→ **Try it**:
What you return must match the entries word for word, minus the pictures.

Stored items from a collection:
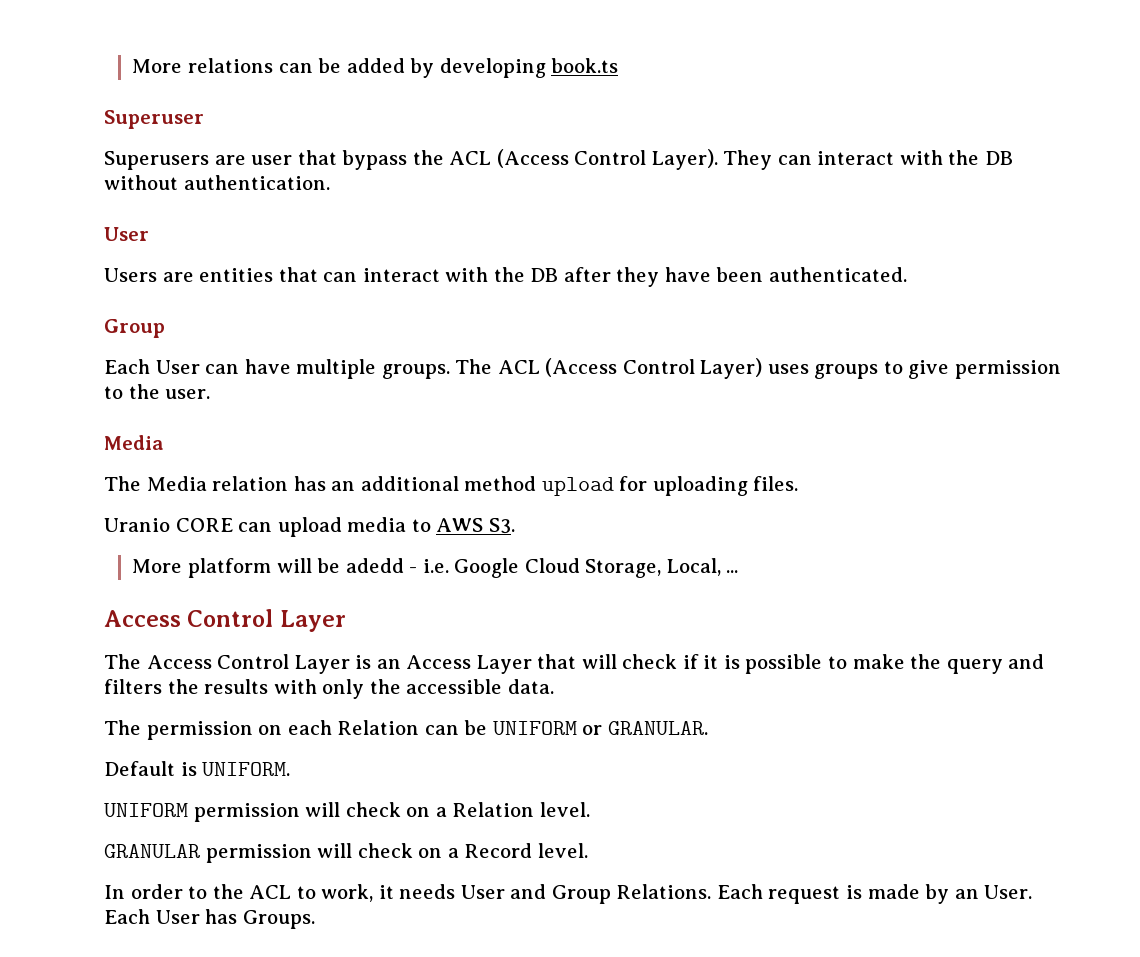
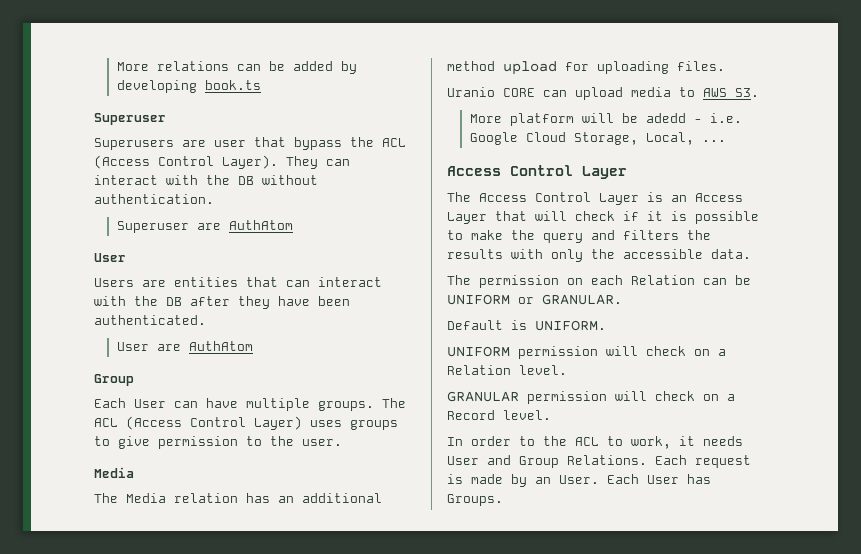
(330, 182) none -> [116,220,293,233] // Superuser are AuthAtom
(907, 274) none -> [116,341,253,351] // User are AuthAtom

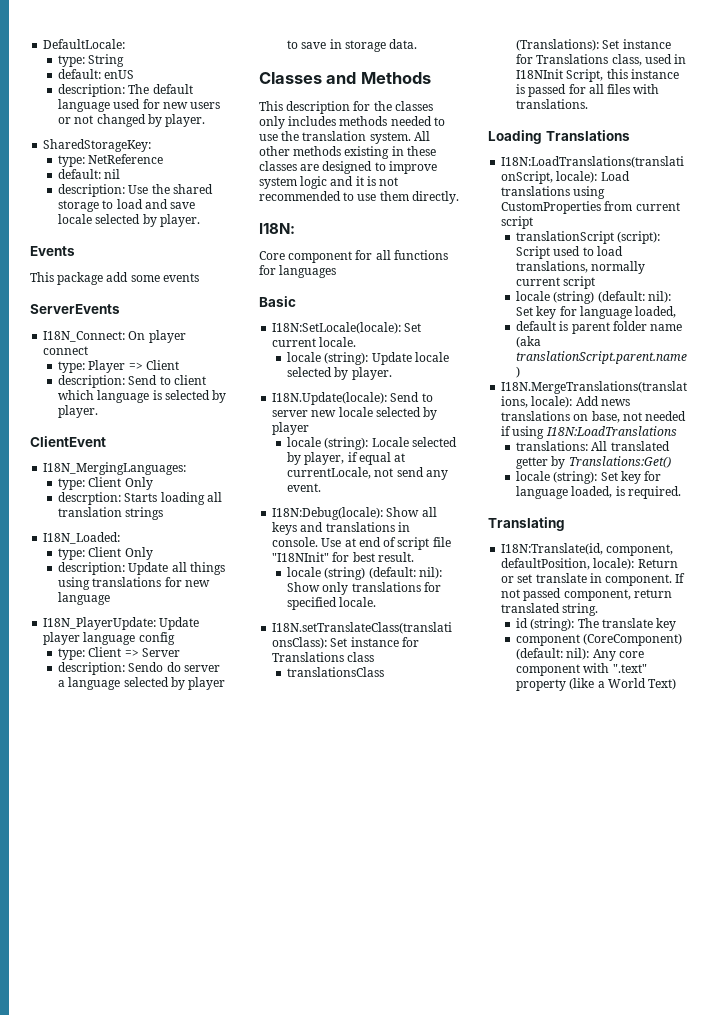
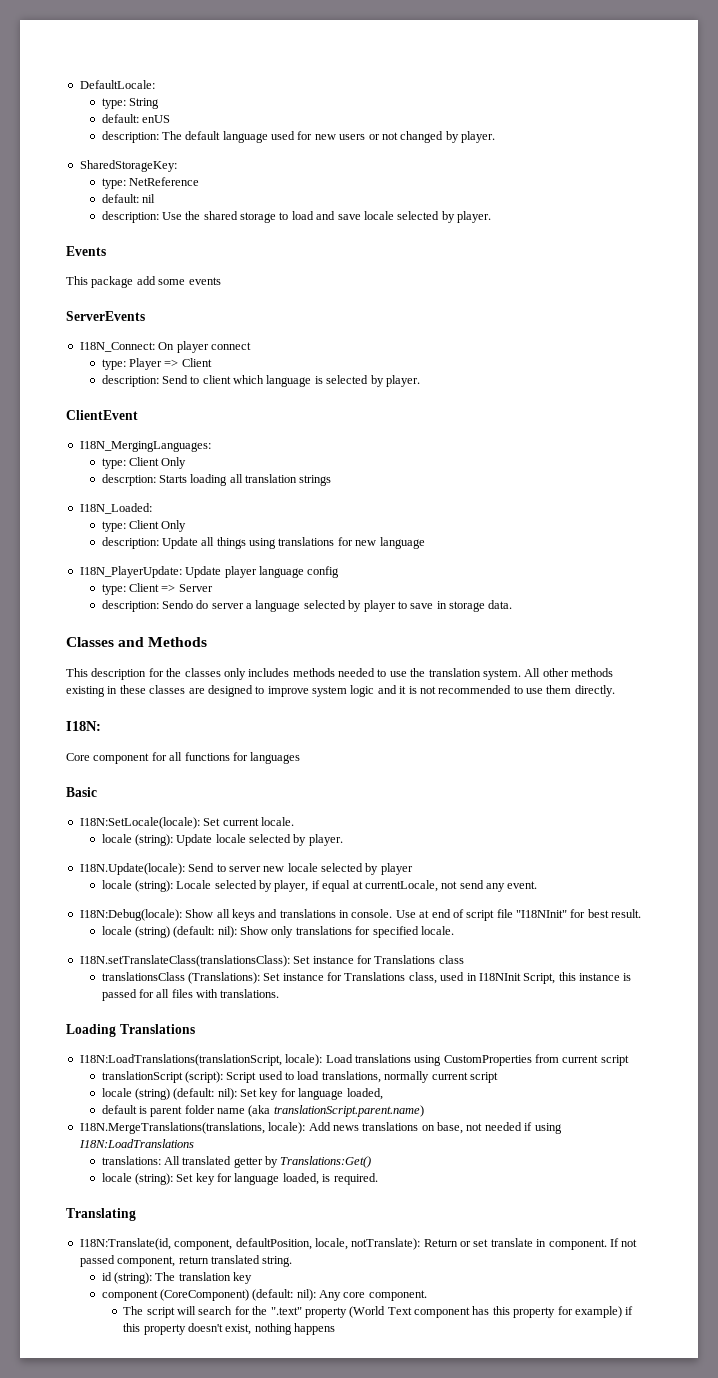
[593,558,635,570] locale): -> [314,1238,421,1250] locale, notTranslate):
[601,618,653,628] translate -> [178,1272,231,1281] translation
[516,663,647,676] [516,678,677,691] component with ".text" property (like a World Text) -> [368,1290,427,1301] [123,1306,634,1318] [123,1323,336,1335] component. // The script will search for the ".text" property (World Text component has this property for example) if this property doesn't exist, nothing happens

→ **Solution to the exercise**:
(330, 182) none -> [116,220,293,233] // Superuser are AuthAtom
(907, 274) none -> [116,341,253,351] // User are AuthAtom

[593,558,635,570] locale): -> [314,1238,421,1250] locale, notTranslate):
[601,618,653,628] translate -> [178,1272,231,1281] translation
[516,663,647,676] [516,678,677,691] component with ".text" property (like a World Text) -> [368,1290,427,1301] [123,1306,634,1318] [123,1323,336,1335] component. // The script will search for the ".text" property (World Text component has this property for example) if this property doesn't exist, nothing happens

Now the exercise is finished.